Dopo quello di settembre, conclusosi con una sonora sconfitta legale e il pagamento di un congruo indennizzo da parte di Granarolo, ieri l’azienda ha comunicato l’ennesimo licenziamento in tronco (il nono negli ultimi 8 mesi).
Comunicato stampa 09/08
Granarolo licenzia!
L’azienda prosegue nei comportamenti illegittimi e antisindacali e licenzia per ritorsione un delegato sindacale COBAS.
Ma cosa c’è dietro?
Dopo quello di settembre, conclusosi con una sonora sconfitta legale e il pagamento di un congruo indennizzo da parte di Granarolo, ieri l’azienda ha comunicato l’ennesimo licenziamento in tronco (il nono negli ultimi 8 mesi).
Questa volta, però, a farne le spese è stato Paolo Porta, dipendente Granarolo eletto lo scorso anno delegato sindacale per la Confederazione COBAS.
Paolo è stato licenziato ieri, prendendo a preteso l’affissione di un volantino sindacale sulla bacheca aziendale, con una comunicazione da parte dell’azienda che, se non fosse per l’atteggiamento violento, intimidatorio e antisindacale, avrebbe degli aspetti comici ai limiti del grottesco.
Per dare un’idea, il chiaro intento satirico del materiale affisso, secondo Granarolo “offende gravemente la reputazione e l’onore dei Suoi Superiori”, costituisce una “gravissima condotta lesiva del patrimonio morale dell’uomo” e costituirebbe addirittura un vulnus “dei canoni costituzionali che impongono sempre e comunque il rispetto della dignità e dell’onore della persona umana e dell’impresa”.
E tutto questo per un semplice volantino corredato da una vignetta!
A fronte di tali pretestuose motivazioni, tanto pompose da sfociare nel farsesco a fronte dell’esiguità di quanto realmente accaduto, i COBAS hanno tentato di replicare che la Costituzione e lo Statuto dei lavoratori tutelano la libertà di espressione, a maggior ragione all’interno della dinamica sindacale e che la satira è sempre stata una delle modalità utilizzate nell’ambito della comunicazione sindacale e politica.
Ma il tentativo di far prevalere il buonsenso è purtroppo stato vano: sempre secondo Granarolo, infatti, “la libertà sindacale non può mai travalicare i limiti del decoro dell’impresa datoriale e deve avere come parametro il rispetto dell’onore, della reputazione e del prestigio del datore di lavoro”.
Ma quali sono le reali ragioni di tale ingiustificata ed illegittima decisione da parte di un’azienda che – almeno a parole – fa del “codice etico” la propria mission imprenditoriale?

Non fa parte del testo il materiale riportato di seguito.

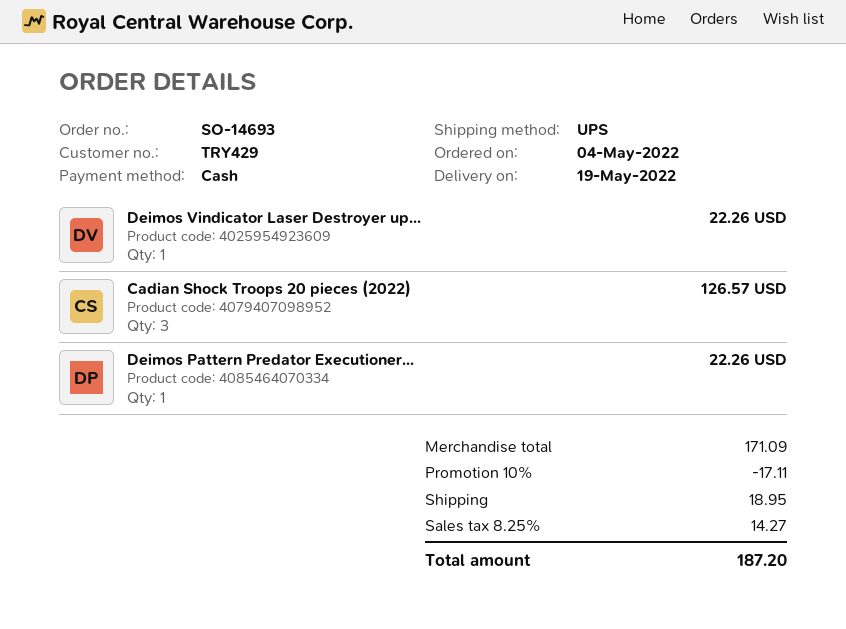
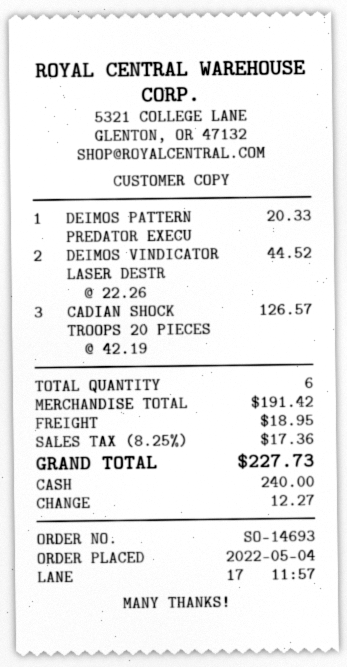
Deimos Vindicator Laser Destroyer up...: 1 for 22.26 -> 2 for 44.52
Deimos Pattern Predator Executioner...: 1 for 22.26 -> 1 for 20.33
subtotal: 171.09 -> 191.42
discount: 10% = 17.11 -> none
tax: 8.25% = 14.27 -> 8.25% = 17.36
total: 187.20 -> 227.73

Il coordinatore Cobas Alessandro Palmi spiega come “Granarolo si trova in una fase di una trattativa sindacale tesa e complessa in vista dei piani che prevedono una sua profonda riconversione industriale.

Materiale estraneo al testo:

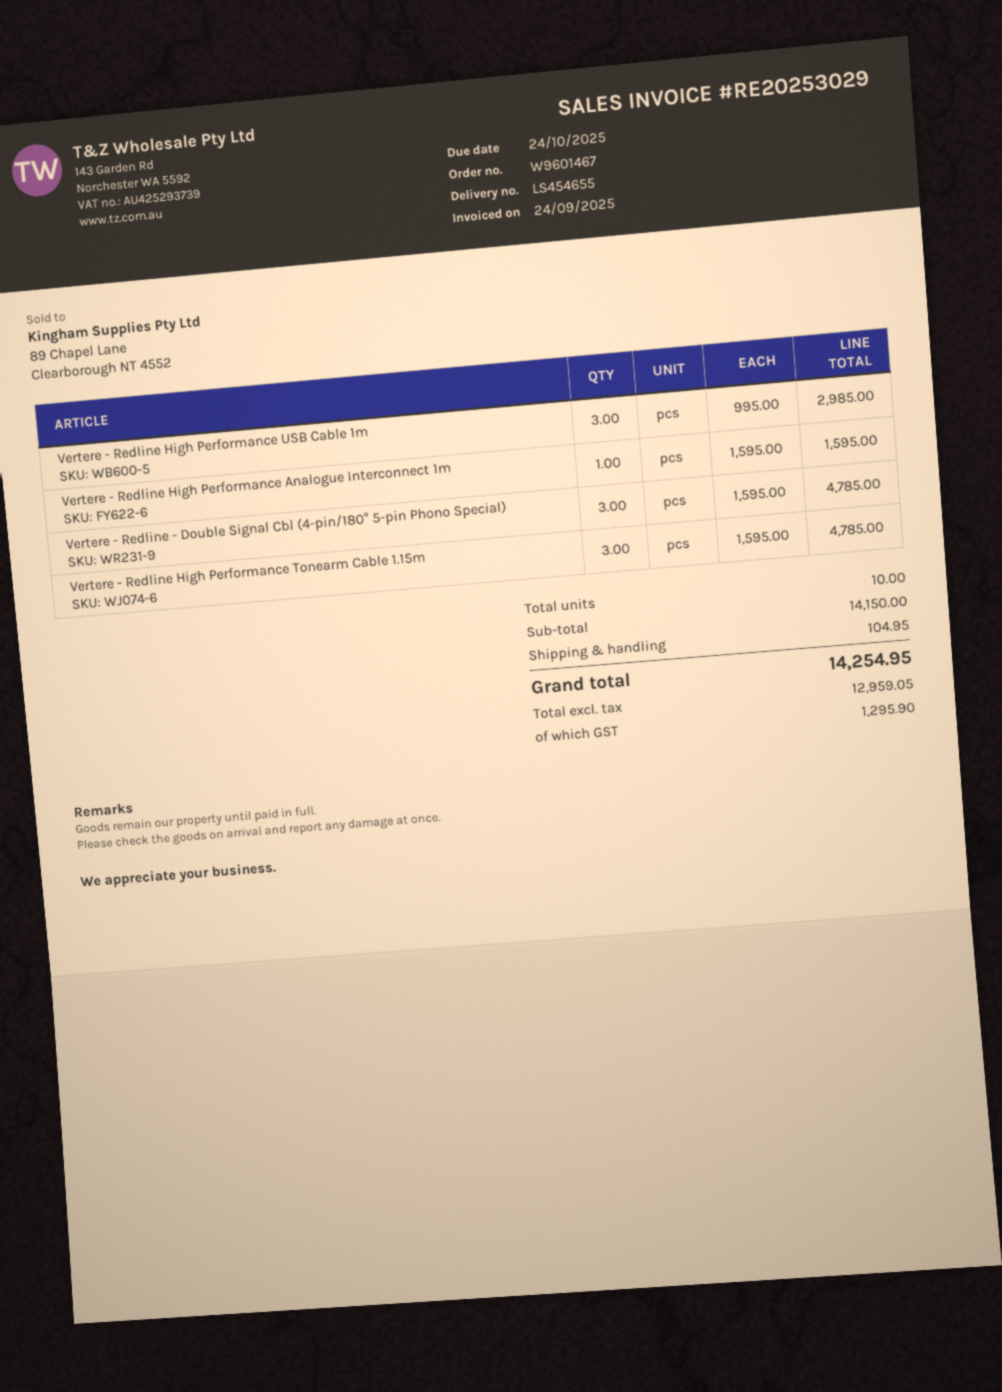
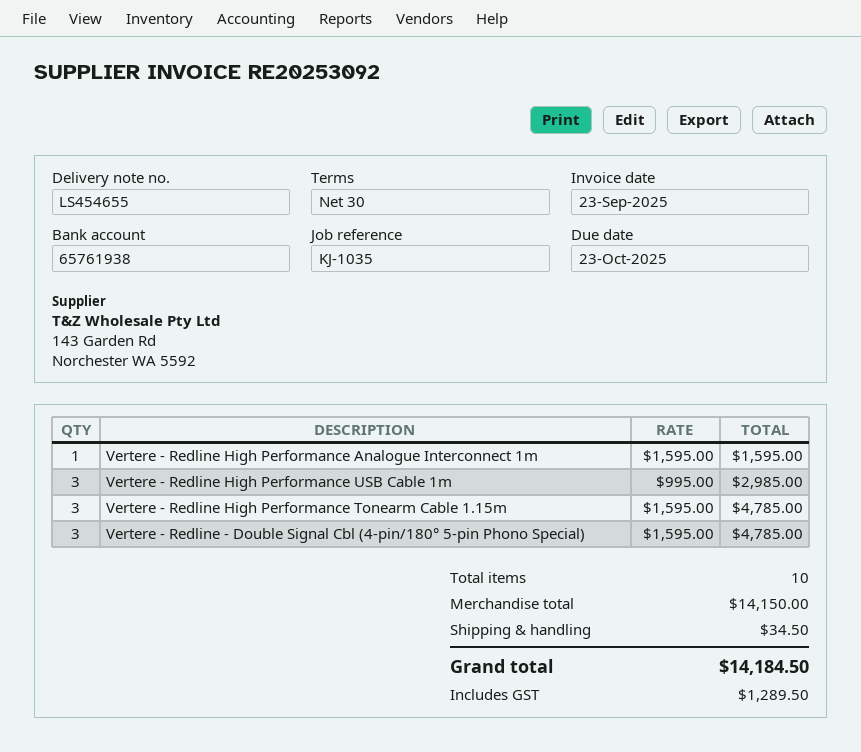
invoice number: RE20253029 -> RE20253092
invoice date: 2025-09-24 -> 2025-09-23
due date: 2025-10-24 -> 2025-10-23
shipping: 104.95 -> 34.50
tax: 1295.90 -> 1289.50
total: 14254.95 -> 14184.50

E, da quando siamo entrati in azienda lo scorso anno, la nostra volontà di agire con trasparenza nella difesa dei diritti di tutti i lavoratori e lavoratrici di Granarolo è da subito risultata scomoda e mal tollerata”.
“Però” aggiunge “non ci aspettavamo che tale nervosismo arrivasse fino a mettere in campo azioni violente ed inconsulte come il licenziamento in tronco di un delegato sindacale in carica”.
Pare chiaro quindi l’intento di colpire l’intera attività sindacale attraverso l’attacco personale ad un delegato legittimamente eletto, per imporre un clima intimidatorio al fine di tacitare chi sta svelando i reali intenti di questa tornata di ristrutturazione, in modo da gestire i trasferimenti e i sempre più numerosi allontanamenti dal lavoro.
Sempre secondo i dati forniti dai COBAS, infatti, la Granarolo sta portando avanti una politica di licenziamenti nei confronti dei lavoratori a tempo indeterminato con più anzianità.
“Nell’ultimo anno – racconta ancora Palmi – sono sempre più numerosi i casi di dipendenti che sono stati licenziati o allontanati, per poi procedere alla loro sostituzione con interinali e cooperative, evidenziando proprio una pratica gestionale consolidata e fortemente sostenuta dell’azienda.
Ogni pretesto è buono per licenziare le persone con anzianità e contratti stabili per poter ridimensionare l’impianto e gestire il personale interinale assunto secondo le nuove regole, che prevedono salari più bassi, maggior flessibilità e meno diritti”.
“Per questo” conclude “non è ammissibile che venga operata né censura né tanto meno la violenta repressione dell’espressione di legittimo dissenso”.
Chiarito questo (anche nelle aule di tribunale), rimane il fatto che per tutti i lavoratori un tale comportamento arrogante, antidemocratico e violento da parte dell’azienda non può rimanere senza una adeguata risposta.